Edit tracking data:

----------

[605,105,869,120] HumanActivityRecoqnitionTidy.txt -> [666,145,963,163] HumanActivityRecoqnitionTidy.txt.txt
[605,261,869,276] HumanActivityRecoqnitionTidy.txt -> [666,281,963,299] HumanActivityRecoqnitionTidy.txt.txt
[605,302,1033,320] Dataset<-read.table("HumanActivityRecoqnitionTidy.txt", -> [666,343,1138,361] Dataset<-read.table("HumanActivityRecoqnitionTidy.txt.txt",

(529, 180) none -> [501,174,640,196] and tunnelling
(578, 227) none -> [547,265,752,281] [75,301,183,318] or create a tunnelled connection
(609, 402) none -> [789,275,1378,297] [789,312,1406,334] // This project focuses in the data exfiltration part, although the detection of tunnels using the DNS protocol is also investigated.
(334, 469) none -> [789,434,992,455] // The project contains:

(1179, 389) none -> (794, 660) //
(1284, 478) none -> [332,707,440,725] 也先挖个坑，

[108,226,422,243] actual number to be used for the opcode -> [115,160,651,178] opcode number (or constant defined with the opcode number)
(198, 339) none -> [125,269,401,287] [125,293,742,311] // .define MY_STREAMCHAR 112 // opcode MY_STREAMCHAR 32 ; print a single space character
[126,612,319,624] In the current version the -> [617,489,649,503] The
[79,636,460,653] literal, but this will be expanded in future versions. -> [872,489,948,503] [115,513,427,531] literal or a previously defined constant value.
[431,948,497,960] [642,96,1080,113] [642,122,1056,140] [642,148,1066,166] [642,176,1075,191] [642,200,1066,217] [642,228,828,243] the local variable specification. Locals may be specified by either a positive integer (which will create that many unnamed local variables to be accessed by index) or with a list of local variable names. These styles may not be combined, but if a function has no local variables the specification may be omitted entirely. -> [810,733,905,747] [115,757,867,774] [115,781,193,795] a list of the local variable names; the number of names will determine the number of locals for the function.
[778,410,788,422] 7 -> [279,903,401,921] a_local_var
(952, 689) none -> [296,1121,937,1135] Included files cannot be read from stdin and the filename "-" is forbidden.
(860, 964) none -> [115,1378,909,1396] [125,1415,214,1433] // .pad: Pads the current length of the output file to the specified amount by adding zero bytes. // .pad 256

----------

-- Work to complete --
Please write out the records above once more, exactly and completely.

-- Answer to the exercise --
[605,105,869,120] HumanActivityRecoqnitionTidy.txt -> [666,145,963,163] HumanActivityRecoqnitionTidy.txt.txt
[605,261,869,276] HumanActivityRecoqnitionTidy.txt -> [666,281,963,299] HumanActivityRecoqnitionTidy.txt.txt
[605,302,1033,320] Dataset<-read.table("HumanActivityRecoqnitionTidy.txt", -> [666,343,1138,361] Dataset<-read.table("HumanActivityRecoqnitionTidy.txt.txt",

(529, 180) none -> [501,174,640,196] and tunnelling
(578, 227) none -> [547,265,752,281] [75,301,183,318] or create a tunnelled connection
(609, 402) none -> [789,275,1378,297] [789,312,1406,334] // This project focuses in the data exfiltration part, although the detection of tunnels using the DNS protocol is also investigated.
(334, 469) none -> [789,434,992,455] // The project contains:

(1179, 389) none -> (794, 660) //
(1284, 478) none -> [332,707,440,725] 也先挖个坑，

[108,226,422,243] actual number to be used for the opcode -> [115,160,651,178] opcode number (or constant defined with the opcode number)
(198, 339) none -> [125,269,401,287] [125,293,742,311] // .define MY_STREAMCHAR 112 // opcode MY_STREAMCHAR 32 ; print a single space character
[126,612,319,624] In the current version the -> [617,489,649,503] The
[79,636,460,653] literal, but this will be expanded in future versions. -> [872,489,948,503] [115,513,427,531] literal or a previously defined constant value.
[431,948,497,960] [642,96,1080,113] [642,122,1056,140] [642,148,1066,166] [642,176,1075,191] [642,200,1066,217] [642,228,828,243] the local variable specification. Locals may be specified by either a positive integer (which will create that many unnamed local variables to be accessed by index) or with a list of local variable names. These styles may not be combined, but if a function has no local variables the specification may be omitted entirely. -> [810,733,905,747] [115,757,867,774] [115,781,193,795] a list of the local variable names; the number of names will determine the number of locals for the function.
[778,410,788,422] 7 -> [279,903,401,921] a_local_var
(952, 689) none -> [296,1121,937,1135] Included files cannot be read from stdin and the filename "-" is forbidden.
(860, 964) none -> [115,1378,909,1396] [125,1415,214,1433] // .pad: Pads the current length of the output file to the specified amount by adding zero bytes. // .pad 256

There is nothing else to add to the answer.